Looking Back At A Year Celebrating The First Lady Of Song
As the Ella Fitzgerald centenary comes to a close, uDiscover Music looks back over a year-long celebration of The First Lady Of Song.
“I believe she is the greatest popular singer in the world, barring none – male or female.” So said Frank Sinatra of Ella Fitzgerald. He was right. As a singer, Ella had everything. Not only was she blessed with a gorgeous, ear-caressing tone, but she also possessed precision timing and, perhaps more importantly, had the ability to completely inhabit a song and make its lyrics seem an intimate reflection of her own life experiences. Her voice, in short, was perfection personified, and its sound – and the music she made with it – are timeless. As the Ella Fitzgerald centenary comes to a close, uDiscover Music celebrates a year-long celebration of The First Lady Of Song.
It’s been an eventful 12 months in terms of commemorative events honouring the Newport News-born singer. Beginning on 25 April 2017, there have been year-long exhibitions of treasured archival material (displays of Fitzgerald’s awards, photographs, memorabilia, written correspondence, sheet music and even stage clothes) at both Washington, DC’s Smithsonian National Museum Of American History and at the Grammy Museum in Los Angeles.

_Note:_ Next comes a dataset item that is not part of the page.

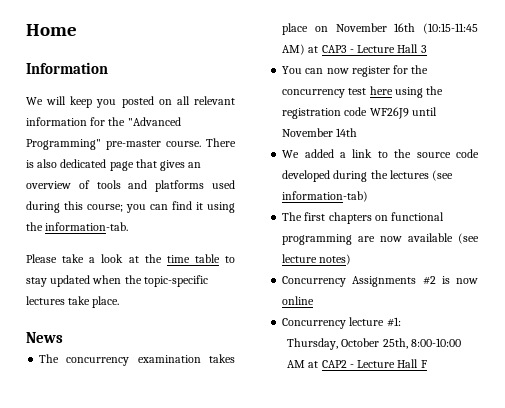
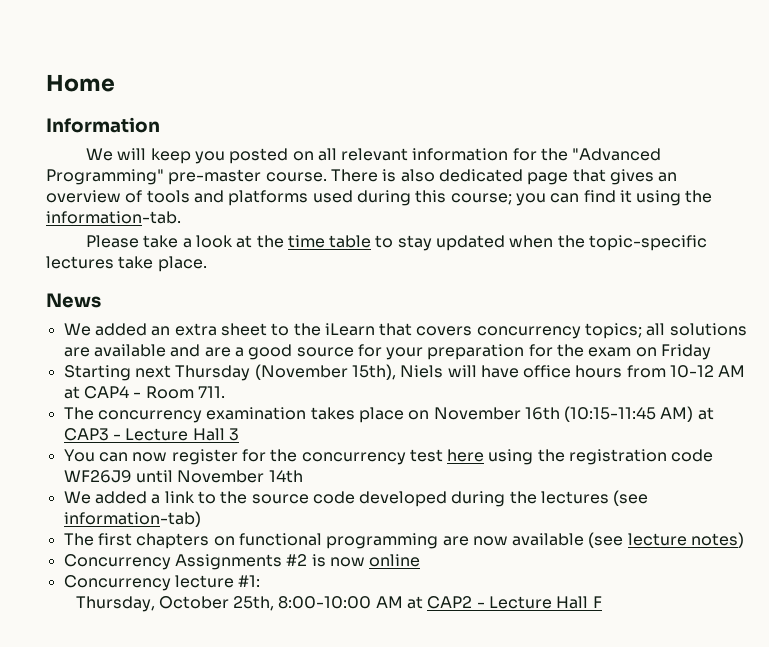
+ We added an extra sheet to the iLearn that covers concurrency topics; all solutions are available and are a good source for your preparation for the exam on Friday
+ Starting next Thursday (November 15th), Niels will have office hours from 10-12 AM at CAP4 - Room 711.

America’s Library Of Congress also marked the Ella Fitzgerald centenary with a tribute concert and a multi-media event, while The Great American Songbook Foundation ran an exhibit called Ella Sings The Songbook, which focused specifically on the cache of immortal songs that Ella recorded with producer Norman Granz on her famed songbook albums between 1956 and 1964.
In terms of album releases coinciding with the Ella Fitzgerald centenary year, several notable titles have been issued via Verve Records. The first of them, 100 Songs For A Centennial, is a 4CD collection focusing on material from her Decca and Verve years. Chronologically sequenced, the collection spans the years 1936-60 and charts her transformation from a relatively unknown big-band singer (with drummer Chick Webb’s group, in the late 30s) into a solo superstar dubbed The First Lady Of Song. The collection charts a remarkable musical odyssey and, as well as presenting stellar solo material, contains Ella’s collaborations with Louis Armstrong, Louis Jordan, Count Basie and Duke Ellington.
September 2017 saw the release of Someone To Watch Over Me: Ella Fitzgerald And The London Symphony Orchestra, an ambitious venture following in the wake of Elvis Presley’s groundbreaking and super-successful If I Can Dream project, for which new string arrangements were added to old, pre-existing vocals. In Ella’s case, the album’s producers used vocal tracks recorded between 1950 and 1961, framing them with lush strings written and conducted by Jorge Calandrelli and James Morgan at the world famous Abbey Road studios, in London. The album gave some of Ella’s most iconic recordings a glossy makeover (including two well-loved duets with Louis Armstrong, ‘They Can’t Take That Away From Me’ and ‘Let’s Call The Whole Thing Off’), and, significantly, reconfigured her recording of Rodgers & Hammerstein’s ‘People Say We’re In Love’ into a duet with Gregory Porter.
Released a few months later, in December 2017, Ella At Zardi’s captured the singer at a Hollywood club on 2 February 1956, just at the point where she had signed a contract with her manager Norman Granz’s new label, Verve (which he founded specifically to showcase her talent). It contains both sets that she performed that evening and finds her in the company of pianist Don Abney, bassist Vernon Alley and drummer Frank Capp, who offer her sympathetic and finely-nuanced accompaniment throughout. Ranging from aching ballads to finger-snapping swingers, Ella At Zardi’s captures Ella on stage at her charismatic and spellbinding best, and was also released as a limited edition coloured 2LP set on 13 April 2018, to coincide with Record Store Day.
The final release during the Ella Fitzgerald centenary year celebrated her collaborations with another jazz great – Louis Armstrong. Cheek To Cheek: The Complete Duet Recordings is a 4CD set that brings together not only the three albums that the pair recorded for Verve during the years 1956-58 (Ella And Louis, Ella And Louis Again and Porgy & Bess), but also several pre-Verve Decca singles, live recordings from the Hollywood Bowl, and a host of alternate takes that never appeared commercially. Though Ella and Louis’ voices were markedly different from each other – Ella’s seemed like satin in contrast to the coarse sackcloth of Louis’ – when they combined their talents, they produced something utterly magical. Theirs was a special chemistry, and their union in the recording studio remains a significant high point in Ella’s canon.
Though Ella Fitzgerald passed away in 1996, at the age of 79, the truth is, she’s never really left us. Her music continues to be played today, and such is her talent and the timeless quality of her recordings that she is always attracting new generations of listeners seduced by the beauty of her sound and the perfect equilibrium she achieves between technique and emotion. As long as there is music, there will always be Ella Fitzgerald. Two hundred years from now, another generation will be celebrating her genius.
She was, without doubt, The First Lady Of Song. Still is… always will be.